■ **AIM OF THE TASK**: Transcribe the data underneath exactly. No images belong in your version.

■ **TASK INPUT**:
****************
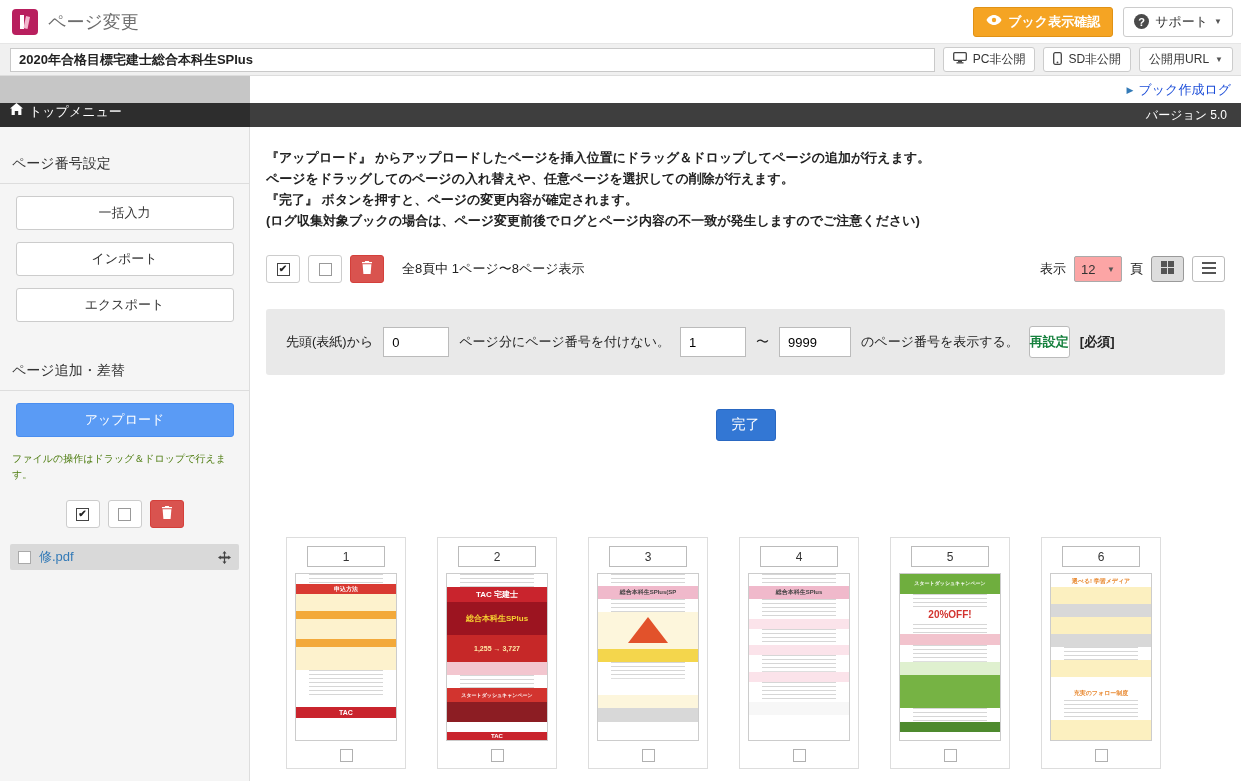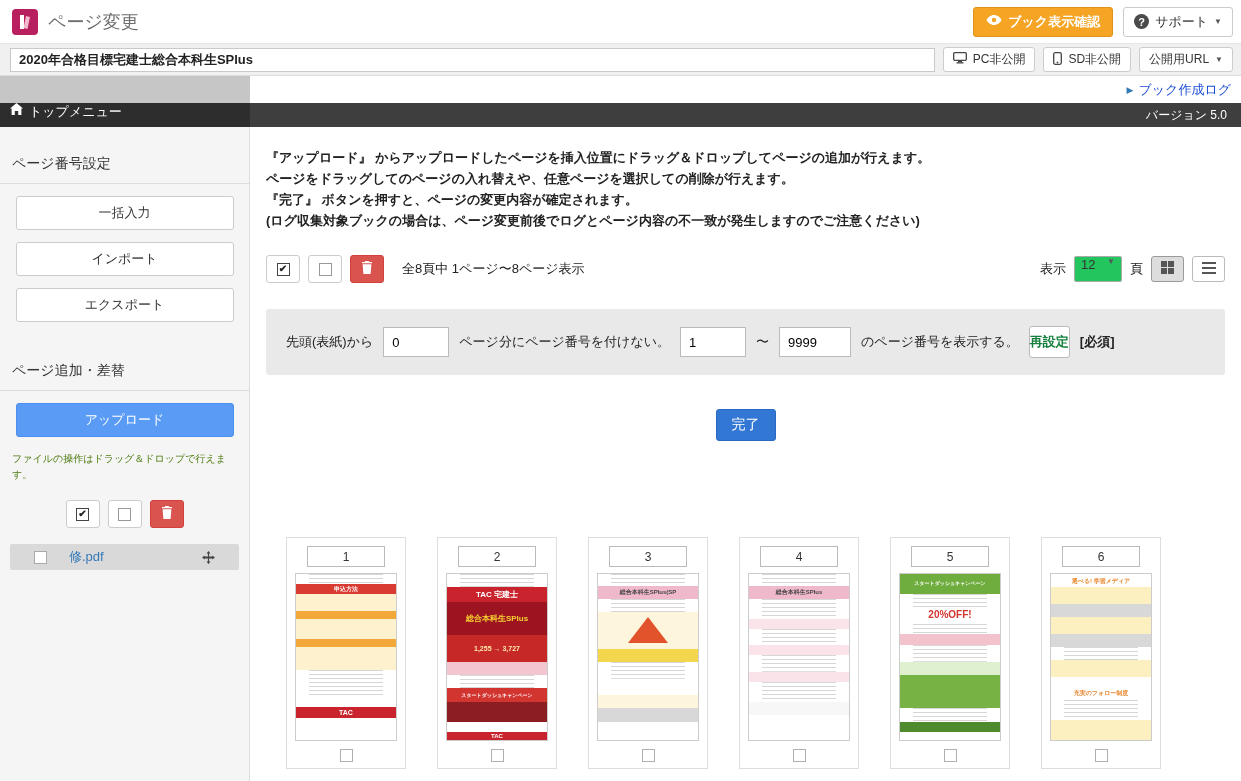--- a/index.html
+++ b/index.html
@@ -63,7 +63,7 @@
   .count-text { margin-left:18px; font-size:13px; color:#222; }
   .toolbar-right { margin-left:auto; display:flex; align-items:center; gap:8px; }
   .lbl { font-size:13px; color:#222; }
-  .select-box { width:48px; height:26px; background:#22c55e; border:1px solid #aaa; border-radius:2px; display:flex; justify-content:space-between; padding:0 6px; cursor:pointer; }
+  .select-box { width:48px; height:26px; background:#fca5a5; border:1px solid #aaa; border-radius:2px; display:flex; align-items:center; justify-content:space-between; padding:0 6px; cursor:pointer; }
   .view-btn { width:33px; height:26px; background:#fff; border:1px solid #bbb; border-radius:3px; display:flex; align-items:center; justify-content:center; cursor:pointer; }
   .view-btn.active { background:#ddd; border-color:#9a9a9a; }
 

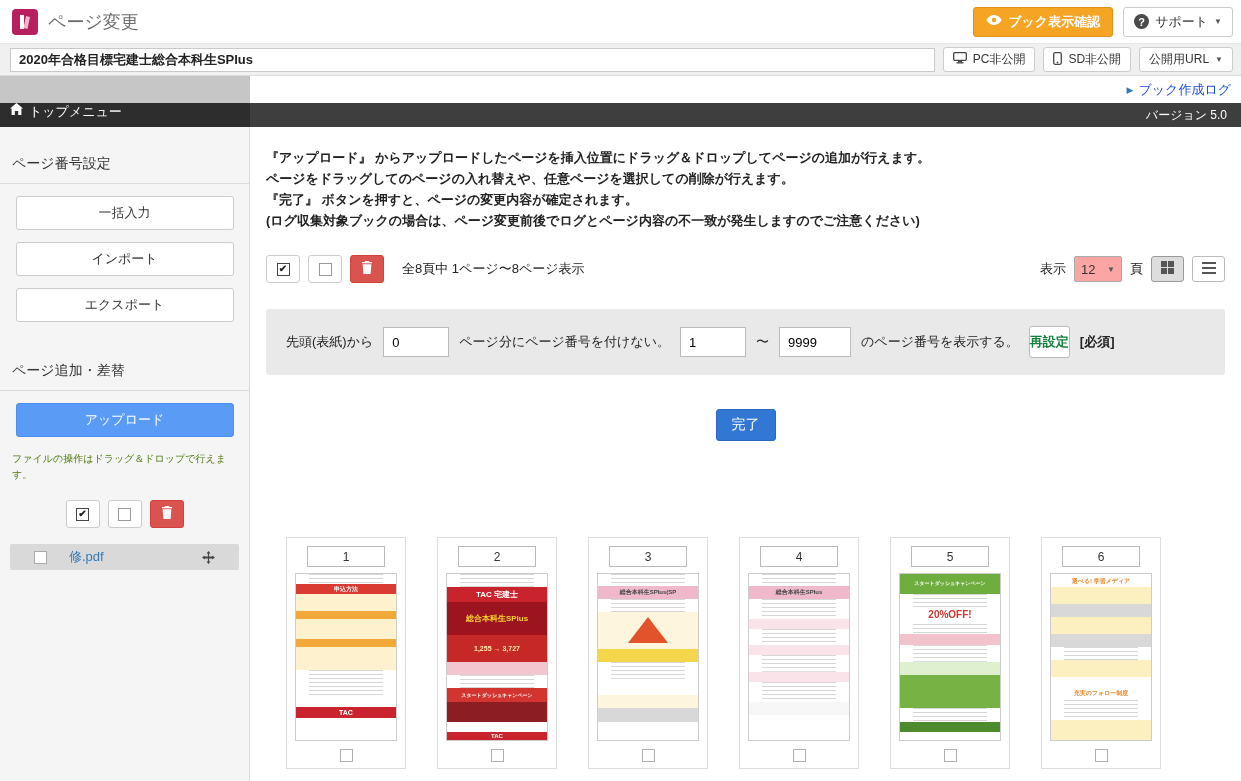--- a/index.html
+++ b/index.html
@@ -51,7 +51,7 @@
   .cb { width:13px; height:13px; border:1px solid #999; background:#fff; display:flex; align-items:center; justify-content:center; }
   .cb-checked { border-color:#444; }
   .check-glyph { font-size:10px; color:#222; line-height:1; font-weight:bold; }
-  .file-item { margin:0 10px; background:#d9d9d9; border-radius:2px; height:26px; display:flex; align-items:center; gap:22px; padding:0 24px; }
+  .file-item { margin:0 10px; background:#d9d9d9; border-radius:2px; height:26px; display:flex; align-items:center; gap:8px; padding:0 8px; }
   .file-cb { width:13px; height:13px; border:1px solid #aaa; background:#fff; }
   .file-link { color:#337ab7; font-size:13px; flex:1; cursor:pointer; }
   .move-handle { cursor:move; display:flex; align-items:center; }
****************
■ **WRITTEN SOLUTION**:
--- a/index.html
+++ b/index.html
@@ -63,7 +63,7 @@
   .count-text { margin-left:18px; font-size:13px; color:#222; }
   .toolbar-right { margin-left:auto; display:flex; align-items:center; gap:8px; }
   .lbl { font-size:13px; color:#222; }
-  .select-box { width:48px; height:26px; background:#22c55e; border:1px solid #aaa; border-radius:2px; display:flex; justify-content:space-between; padding:0 6px; cursor:pointer; }
+  .select-box { width:48px; height:26px; background:#fca5a5; border:1px solid #aaa; border-radius:2px; display:flex; align-items:center; justify-content:space-between; padding:0 6px; cursor:pointer; }
   .view-btn { width:33px; height:26px; background:#fff; border:1px solid #bbb; border-radius:3px; display:flex; align-items:center; justify-content:center; cursor:pointer; }
   .view-btn.active { background:#ddd; border-color:#9a9a9a; }
 

--- a/index.html
+++ b/index.html
@@ -51,7 +51,7 @@
   .cb { width:13px; height:13px; border:1px solid #999; background:#fff; display:flex; align-items:center; justify-content:center; }
   .cb-checked { border-color:#444; }
   .check-glyph { font-size:10px; color:#222; line-height:1; font-weight:bold; }
-  .file-item { margin:0 10px; background:#d9d9d9; border-radius:2px; height:26px; display:flex; align-items:center; gap:22px; padding:0 24px; }
+  .file-item { margin:0 10px; background:#d9d9d9; border-radius:2px; height:26px; display:flex; align-items:center; gap:8px; padding:0 8px; }
   .file-cb { width:13px; height:13px; border:1px solid #aaa; background:#fff; }
   .file-link { color:#337ab7; font-size:13px; flex:1; cursor:pointer; }
   .move-handle { cursor:move; display:flex; align-items:center; }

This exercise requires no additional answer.